Hidayatullah.com –Pengacara Kapitra Ampera, SH menyatakan, pasal yang digunakan untuk menjerat Imam besar FPI Habib Rizieq Shihab terkait kasus kritik pedasnya terhadap adanya dugaan lambang palu arit dalam mata uang Indonesia cetakan baru tidak memenuhi unsur pidana.
“Jika pasal pada laporan dikaji, maka sesungguhnya apa yang disampaikan Habib Rizieq tidak memenuhi unsur tindak pidana yang dilaporkan,” ujar Kapitra dalam keterangan yang diterima hidayatullah.com, Ahad (22/01/2017).
Sebegaimana diketahui, Habib Rizieq dilaporkan dengan tuduhan pasal 28 ayat 1 dan ayat 2 Jo pasal 45 ayat 2 Undang-undang No. 11 Tahun Tentang Informasi dan Transaksi Elektronik (ITE).

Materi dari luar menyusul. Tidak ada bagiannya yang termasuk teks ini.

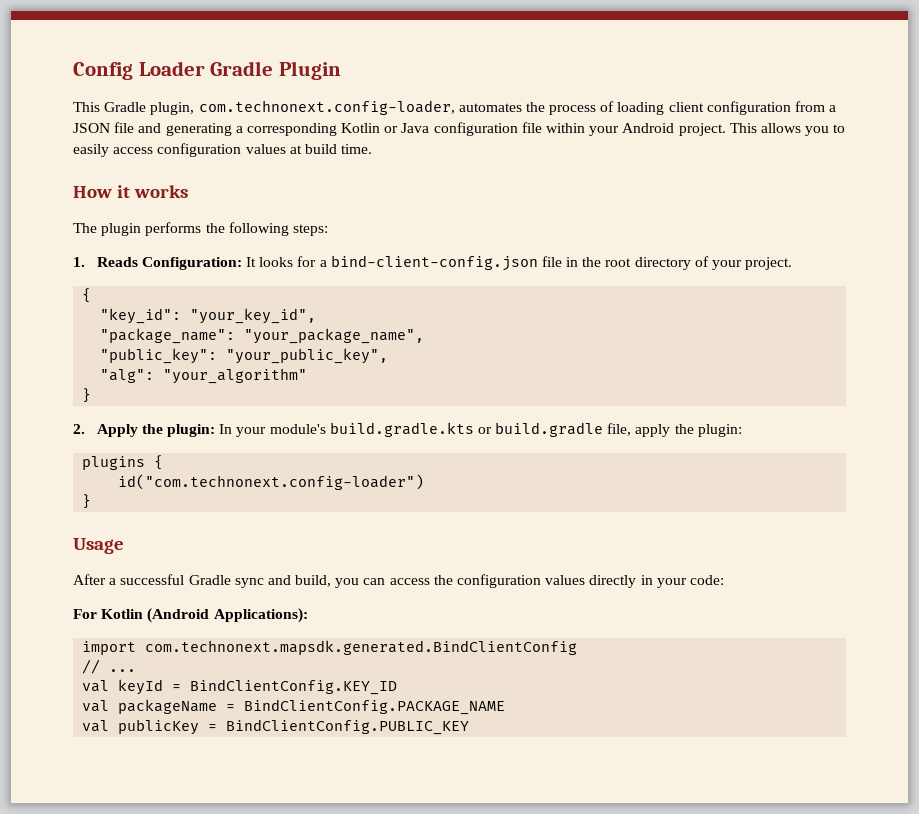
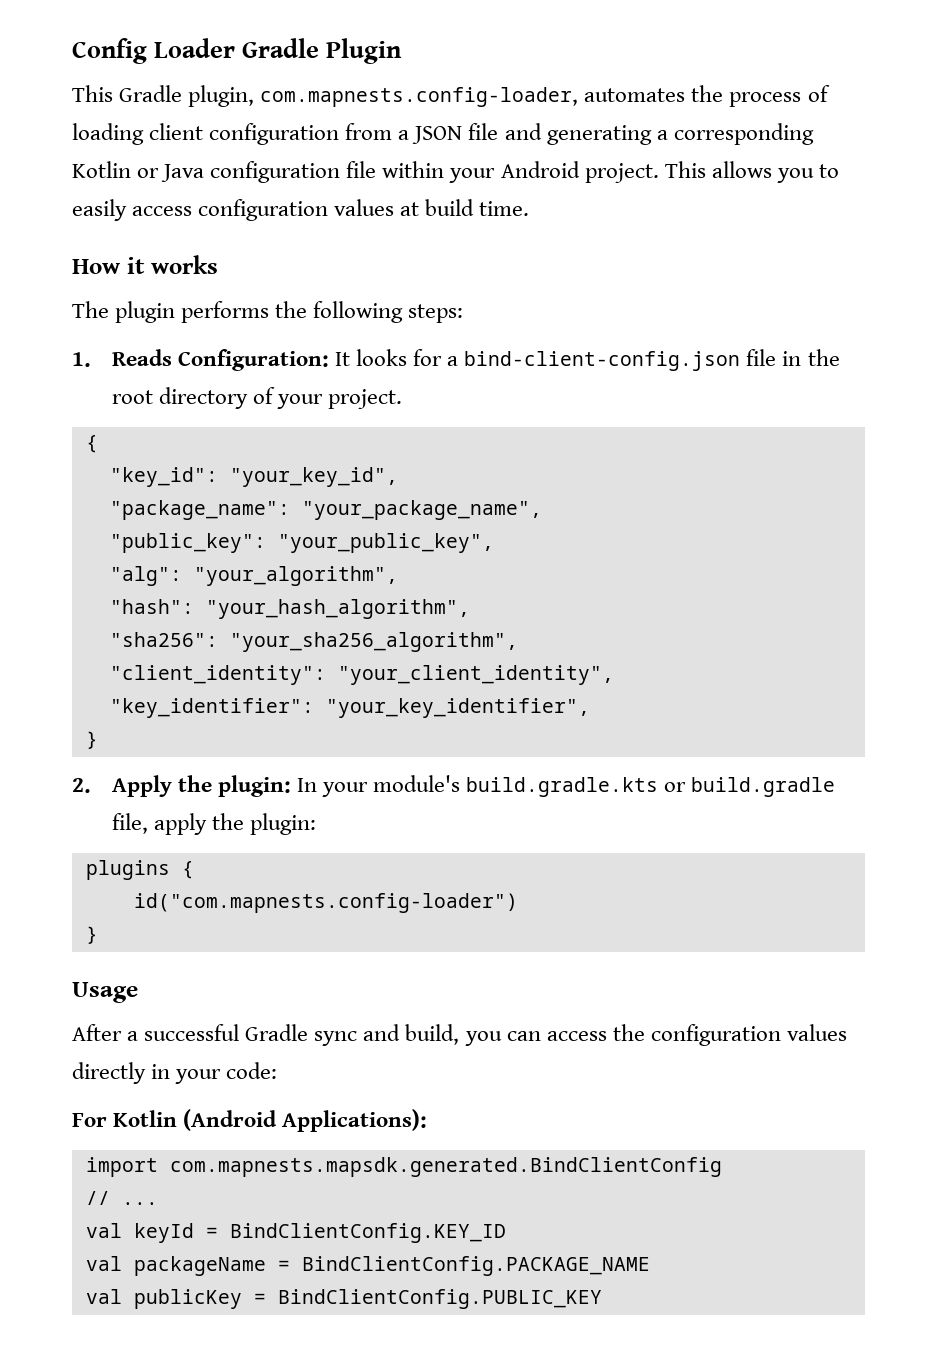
- This Gradle plugin, com.technonext.config-loader, automates the process of loading client configuration from a JSON file and generating a corresponding Kotlin or Java configuration file within your Android project.
+ This Gradle plugin, com.mapnests.config-loader, automates the process of loading client configuration from a JSON file and generating a corresponding Kotlin or Java configuration file within your Android project.
- "alg": "your_algorithm"
+ "alg": "your_algorithm",
+ "hash": "your_hash_algorithm",
+ "sha256": "your_sha256_algorithm",
+ "client_identity": "your_client_identity",
+ "key_identifier": "your_key_identifier",
- id("com.technonext.config-loader")
+ id("com.mapnests.config-loader")
- import com.technonext.mapsdk.generated.BindClientConfig
+ import com.mapnests.mapsdk.generated.BindClientConfig

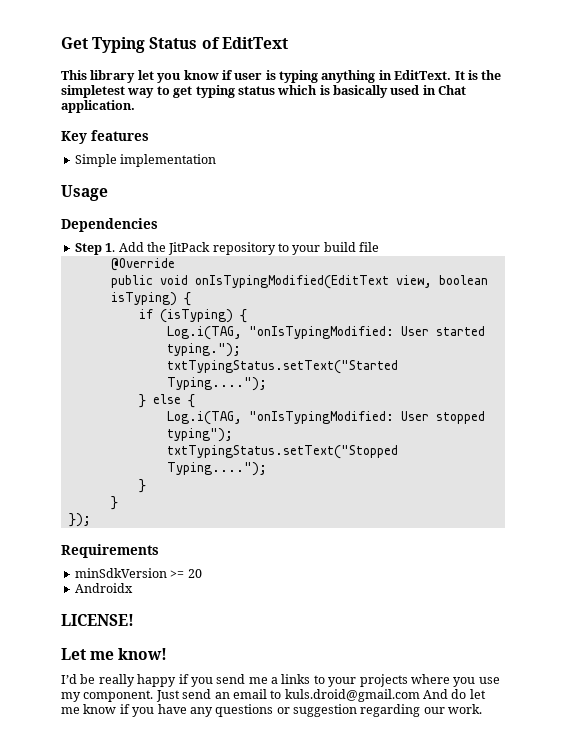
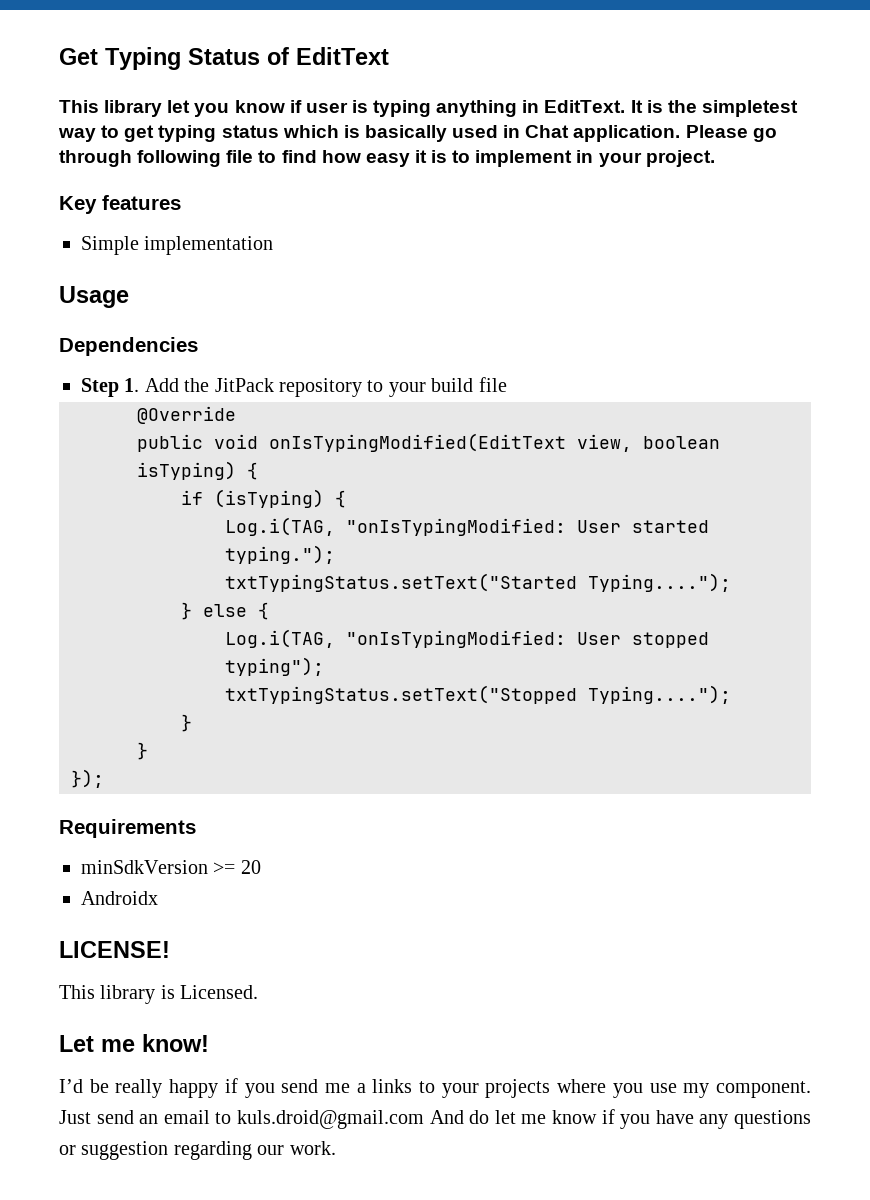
+ Please go through following file to find how easy it is to implement in your project.
+ This library is Licensed.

Tim Hukum GNPF-MUI: Tak Ada Bukti Habib Rizieq Menista, Laporan Hanya Alihkan Kasus Ahok
Ia menjelaskan, unsur penting dari pasal 28 ayat 1 adalah mengakibatkan kerugian konsumen (tot verliezen consument). Sedangkan, kritikan Habib Rizieq tidak ada hubungan dan kaitannya dengan kerugian konsumen karena bukan kritik tentang produk barang atau jasa tertentu.
Sementara unsur penting dari pasal 28 ayat 2, lanjut Kapitra, adalah menimbulkan rasa kebencian atau permusuhan individu dan atau kelompok masyarakat tertentu berdasarkan atas suku, agama, ras, dan antargolongan (SARA).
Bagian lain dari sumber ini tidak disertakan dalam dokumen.